水虫の原因と治療について

水虫とは足にできる皮膚がはがれる皮膚病の総称となります。カビの一種の白癬菌によるものがもっとも多いため、水虫=足白癬とする場合が多い。白癬菌は陰部で繁殖すれば「いんきんたむし」、体部なら「たむし」、頭部なら「しらくも」となる。

水虫に似たうような症状は結構ある。正確に診断するには白癬菌を確認する必要がある。皮膚科では顕微鏡(カセイカリ鏡検査)で診断する。10分ほどでわかる。白癬菌は10数種類あるが日本では2種類(紅色菌、趾間菌)が水虫の原因。まれに違うタイプもある。皮膚の角質(最外層)に寄生するが、白血球に撃退されてそれ以上は入り込めない。

この病気の原因:白癬菌が水虫を生じさせるには条件がある。皮膚表面の温度と湿度がかぎ。靴を履く時間が長くなれば繁殖の危険性は増やすことになる。近年は女性の発症が増えている。
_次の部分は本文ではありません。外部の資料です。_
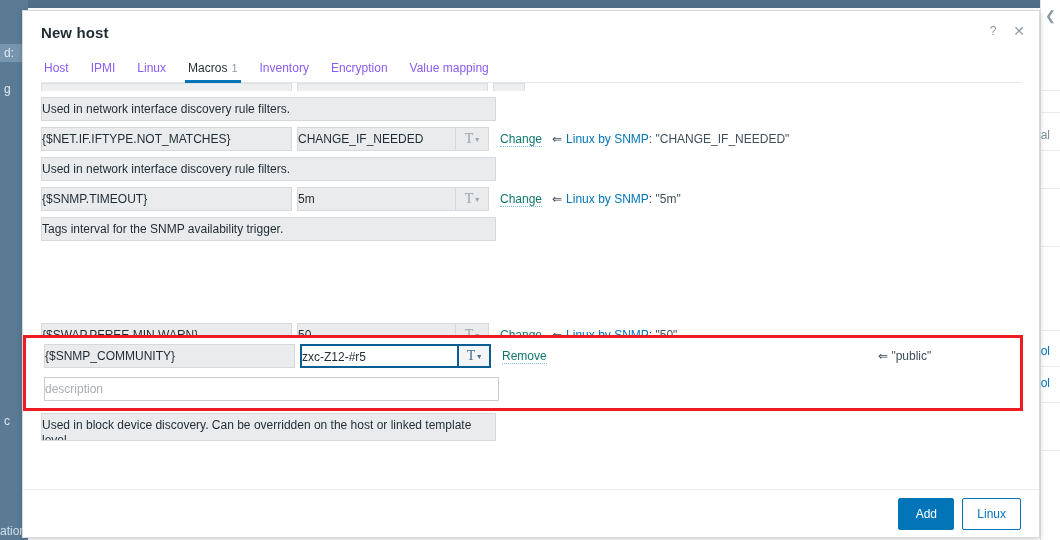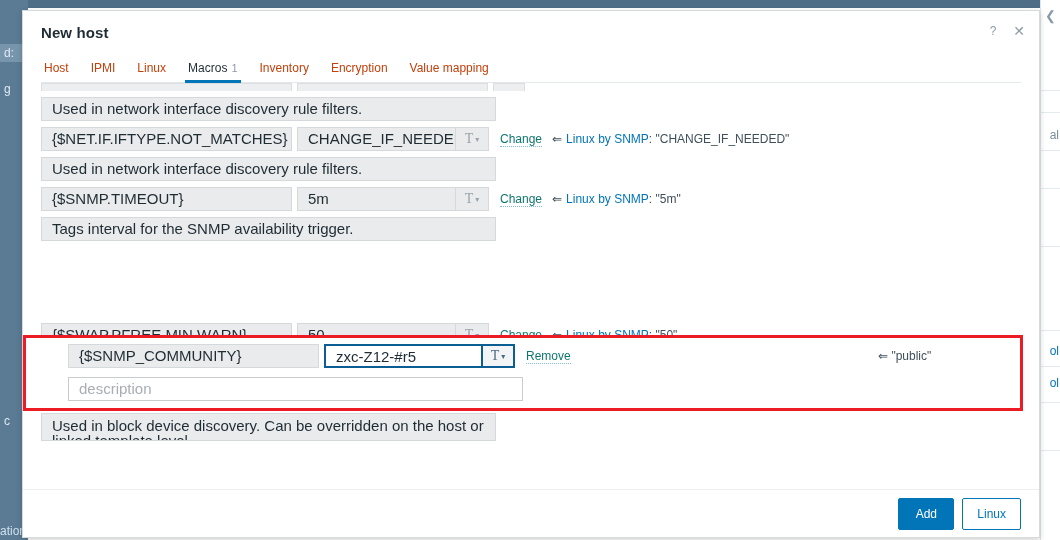--- a/index.html
+++ b/index.html
@@ -81,7 +81,7 @@
     height: 1px; background: #e4e8eb;
   }
   .tab {
-    font-size: 12px; color: #c2410c; cursor: pointer;
+    font-size: 12px; color: #8b5cf6; cursor: pointer;
     padding: 0 11px 8px 11px; position: relative; white-space: nowrap;
   }
   .tab.first { padding-left: 3px; }

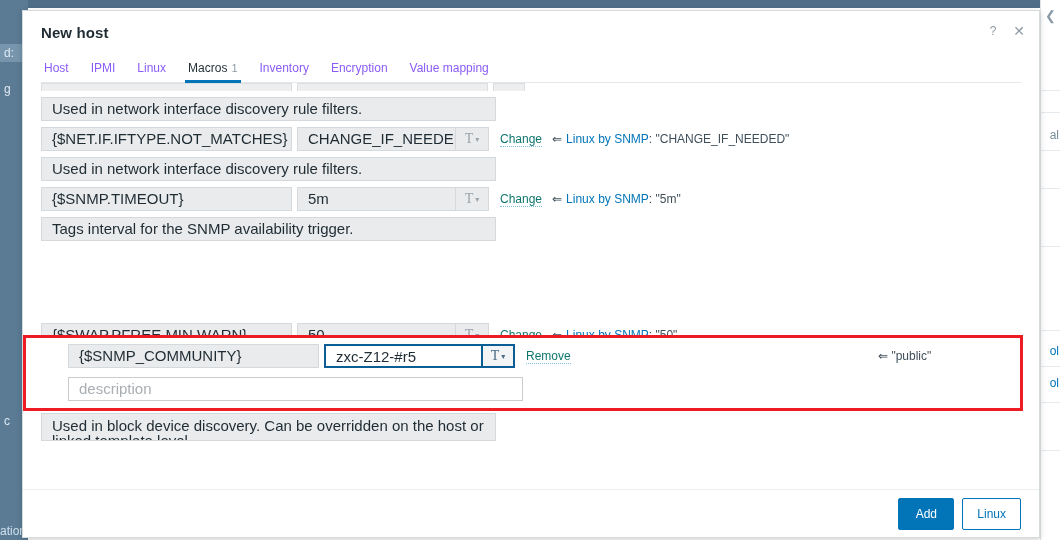--- a/index.html
+++ b/index.html
@@ -110,7 +110,7 @@
 
   .fld {
     height: 24px; border: 1px solid #c9ccce; background: #ffffff;
-    font-size: 15px; color: #1f2c33; padding: 0 10px; line-height: 22px;
+    font-size: 12px; color: #1f2c33; padding: 0 0; line-height: 22px;
     font-family: "Liberation Sans", sans-serif;
     white-space: nowrap; overflow: hidden;
   }

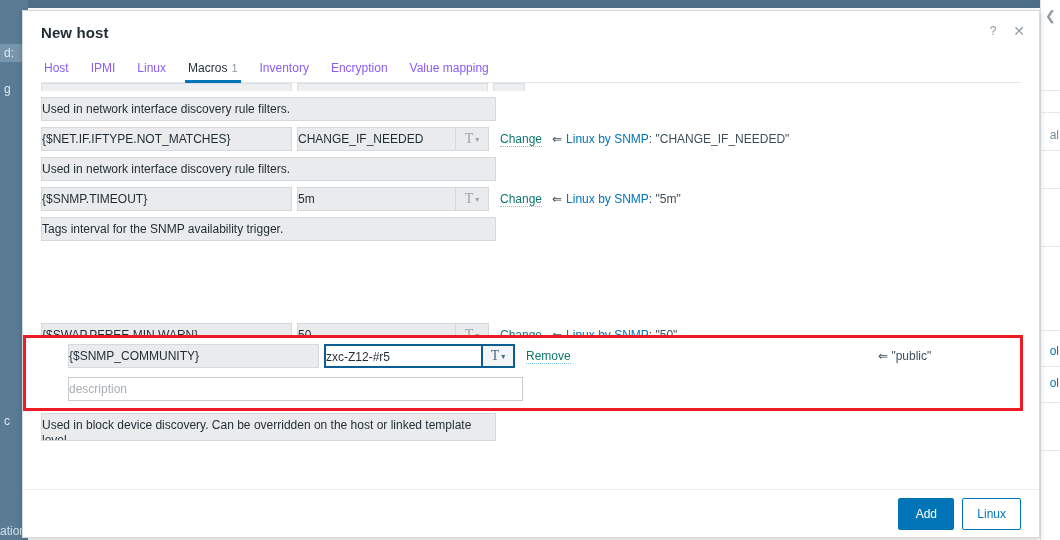--- a/index.html
+++ b/index.html
@@ -40,7 +40,7 @@
   }
   .bg-right-line { position: absolute; right: 0; width: 20px; height: 1px; background: #e5eaee; }
   .bg-right-txt {
-    position: absolute; right: 1px; font-size: 12px; color: #768d99; white-space: nowrap;
+    position: absolute; right: 10px; font-size: 12px; color: #768d99; white-space: nowrap;
   }
   .bg-right-link { color: #0275b8; }
   #bg-collapse-icon {

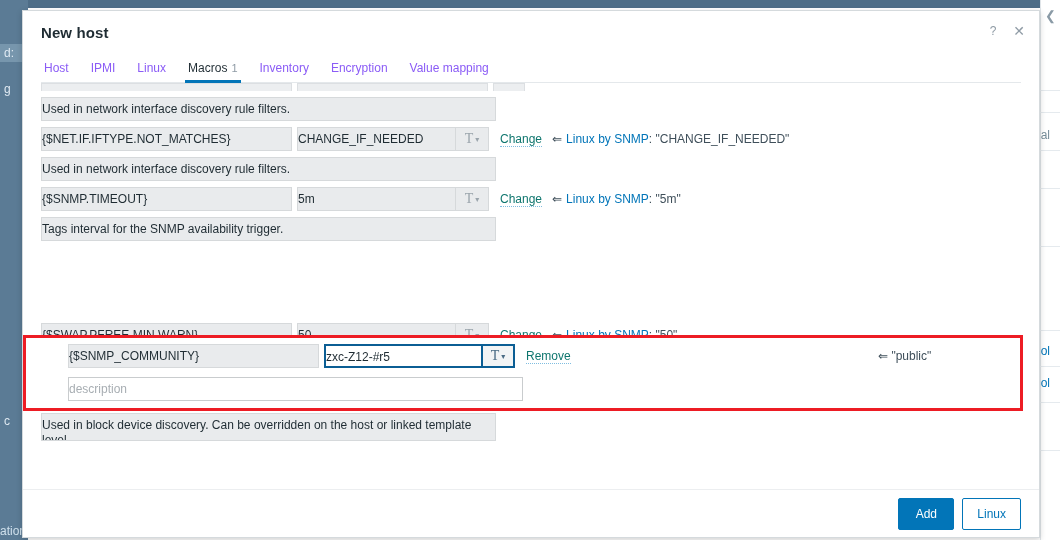--- a/index.html
+++ b/index.html
@@ -145,7 +145,7 @@
     border: 3px solid #ed1c24; background: #ffffff; z-index: 5;
     padding: 6px 0 0 18px;
   }
-  #hl-block .row { margin-top: 0; margin-left: 24px; }
+  #hl-block .row { margin-top: 0; }
   #hl-block .row.second { margin-top: 9px; }
   .fld.focused { border: 2px solid #0b5e94; }
   .type-btn.focused { border: 2px solid #0b5e94; background: #f2f4f5; color: #5b7b95; margin-left: -2px; }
高温多湿の梅雨時は患者数が急増する。

水虫を治す薬を発明したらノーベル賞ものと昔はよく言われた。現在は十分な治療効果のある薬(抗真菌剤)が開発されている。家庭用の浴槽に耳かき一杯の薬を入れた程度でも白癬菌の繁殖が抑えられるほど。

それでも水虫がなかなか治らないのは治療が不十分なことと、白癬菌の環境が改善されないためだ。爪の裏側や足の裏側など角質が厚い場所に繁殖すると治療薬が届かないケースもある。完治させるにはきちんとした治療方針を立てる。根気のよさも必要だ。

治療法について:市販の水虫治療薬も有効成分は処方薬と同じ。濃度は低い(市販薬は処方薬の3分の1以下)が効果はある。ただし水虫に似た皮膚炎や細菌感染症を併発していることもあり、一度は診察を受けたほうがいい。